3 The guilt of God: To speak of the guilt of God or, as elsewhere in this book, of a wound in God or a crisis that God faces or a change that must and does occur in God is to open oneself to the charge of Gnosticism. But then Gnosticism—the ancient heresy in which, broadly, divinity and humanity save each other reciprocally—does not constitute a “charge” that can legitimately be brought against literary criticism. Theology may have a mandate to conform to the agreed-upon teaching of a church, even if not all who call themselves theologians accept that mandate.
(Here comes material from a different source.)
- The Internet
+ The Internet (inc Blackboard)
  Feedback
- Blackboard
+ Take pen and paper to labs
But there exists no church of literature in the first place, and therefore no true orthodoxy or heterodoxy in literary criticism.
4 “The real reason”: Albert Camus, The Fall, translated by Justin O’Brien (New York: Vintage Books, 1956), p. 112. I have slightly modified the translation.
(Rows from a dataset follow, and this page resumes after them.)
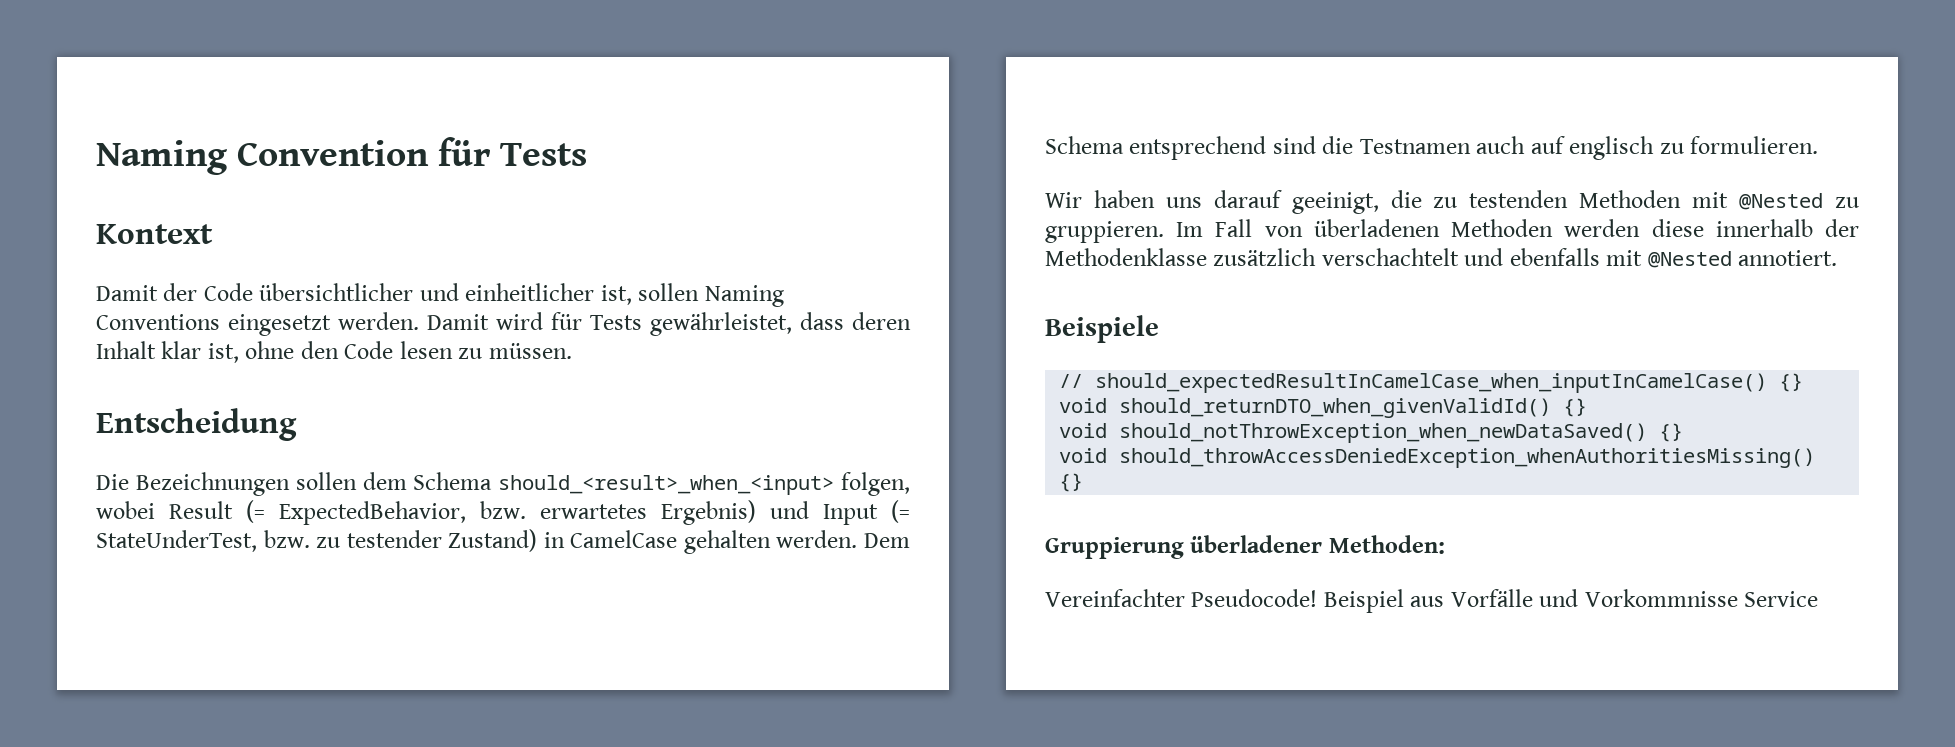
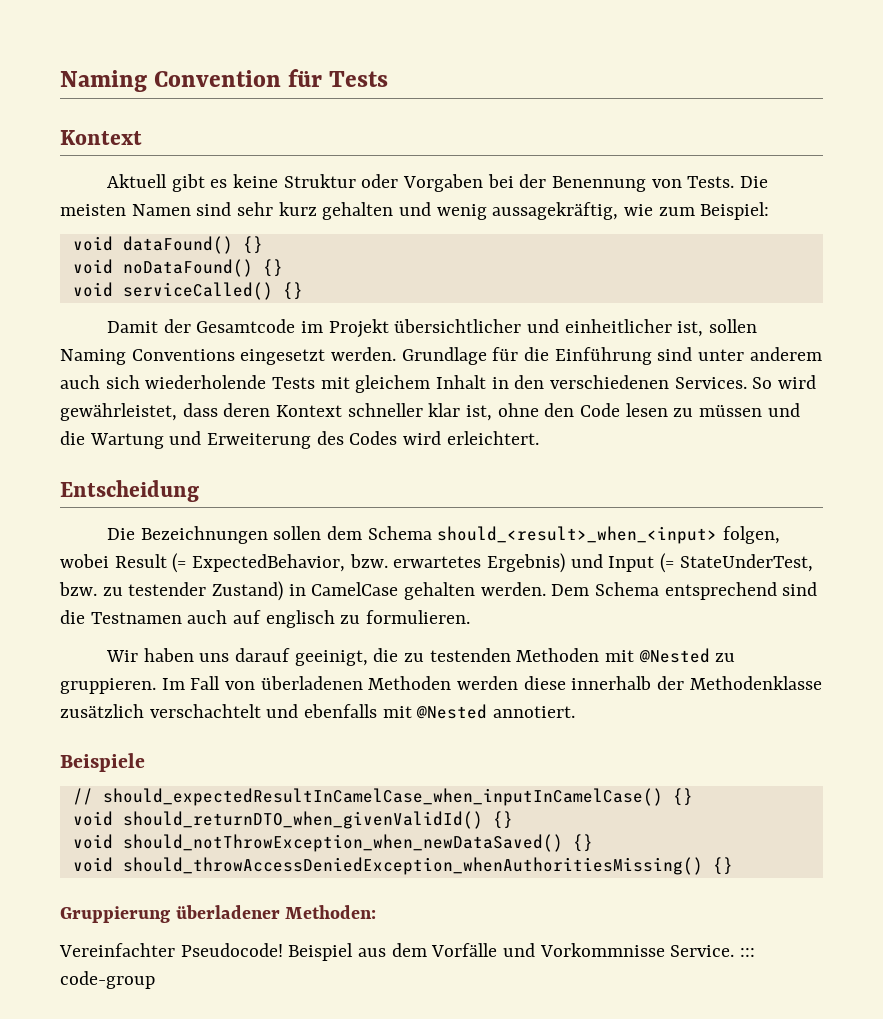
+ Aktuell gibt es keine Struktur oder Vorgaben bei der Benennung von Tests. Die meisten Namen sind sehr kurz gehalten und wenig aussagekräftig, wie zum Beispiel:
+ void dataFound() {}
+ void noDataFound() {}
+ void serviceCalled() {}
- Damit der Code übersichtlicher und einheitlicher ist, sollen Naming Conventions eingesetzt werden.
+ Damit der Gesamtcode im Projekt übersichtlicher und einheitlicher ist, sollen Naming Conventions eingesetzt werden.
- Damit wird für Tests gewährleistet, dass deren Inhalt klar ist, ohne den Code lesen zu müssen.
+ Grundlage für die Einführung sind unter anderem auch sich wiederholende Tests mit gleichem Inhalt in den verschiedenen Services. So wird gewährleistet, dass deren Kontext schneller klar ist, ohne den Code lesen zu müssen und die Wartung und Erweiterung des Codes wird erleichtert.
- Beispiel aus Vorfälle und Vorkommnisse Service
+ Beispiel aus dem Vorfälle und Vorkommnisse Service. ::: code-group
5 “God on the cross”: The Anti-Christ, no. 51, quoted from The Portable Nietzsche, selected and translated, with an introduction, prefaces, and notes, by Walter Kaufmann (New York: Penguin Books, 1959), p. 634. The phrase that Kaufmann translates as “the horrible secret thoughts” is, in Nietzsche’s German, “die furchtbare Hintergedanklichkeit.” This is the phrase that I re-translate as “the frightening hidden premise” in the paragraph immediately following on this page. See Der Antichrist, no. 51, critical study edition edited by Giorgio Colli and Mazzino Montinari (Munich: Deutscher Taschenbuch Verlag, 1988), vol. 6, p. 232.
6 stank in his nostrils: The Anti-Christ, no. 46: “… one does well to put on gloves when reading the New Testament. The proximity of so much uncleanliness almost forces one to do this. We would no more choose the ‘first Chri
stians’ to associate with than Polish Jews—not that one even required any objection to them: they both do not smell good.” Ibid., p. 625. The first of these two sentences is often quoted; the last, never.
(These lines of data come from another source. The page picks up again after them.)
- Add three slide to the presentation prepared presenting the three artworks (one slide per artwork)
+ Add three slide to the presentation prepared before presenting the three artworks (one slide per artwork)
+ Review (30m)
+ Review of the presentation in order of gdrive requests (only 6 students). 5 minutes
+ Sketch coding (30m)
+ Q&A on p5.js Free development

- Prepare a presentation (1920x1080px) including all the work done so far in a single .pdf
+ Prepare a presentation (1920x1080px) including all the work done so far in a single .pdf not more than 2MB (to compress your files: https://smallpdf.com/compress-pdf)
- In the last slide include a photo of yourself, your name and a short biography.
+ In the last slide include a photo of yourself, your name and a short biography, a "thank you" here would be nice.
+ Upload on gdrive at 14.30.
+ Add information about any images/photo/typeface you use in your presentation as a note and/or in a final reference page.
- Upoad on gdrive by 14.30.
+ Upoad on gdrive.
7 “What is good?”: Ibid., p. 572.
8 to give him just these verses: The Ethiopian, a diaspora Jew, is reading the Jewish scriptures in Greek, for the verses quoted translate the Septuagint, the pre-Christian Greek edition of the Jewish scriptures. The Septuagint differs from the Masoretic, the surviving Hebrew text of the Tanakh, in a way suggesting that certain passages must have been translated from a variant Hebrew original. This passage from Isaiah may be one such. See Appendix I on the importance of the Septuagint in Christian exegesis and in the genesis of the Bible.
9 eternal life—as atonement: “Atonement” in Christian theology ordinarily refers to atonement by Christ to God for the sins of mankind. Atonement theology, though its roots are medieval, had a particularly long and active history in American Protestantism through the nineteenth and into the twentieth century. See Thomas E. Jenkins, The Character of God: Recovering the Lost Literary Power of American Protestantism (New York: Oxford University Press, 1997). A German Protestant theologian not afraid to speak of the suffering of God as God is Jürgen Moltmann, The Crucified God: The Cross of Christ as the Foundation and Criticism of Christian Theology (Minneapolis: Fortress Press, 1993). Yet this notion, though more generously accommodated in such contemporary theology than when it was dismissed as the “patripassionist” heresy, lives on even now principally in the informal, unregulated rest of the Christian tradition—which is to say in its literature, its music, and its art. For a striking confrontation of Christian art and Protestant atonement theology, see Thomas J. J. Altizer, “The Protestant Jesus: Milton and Blake,” in The Contemporary Jesus (Albany, N.Y.: SUNY Press, 1997), pp. 115–37.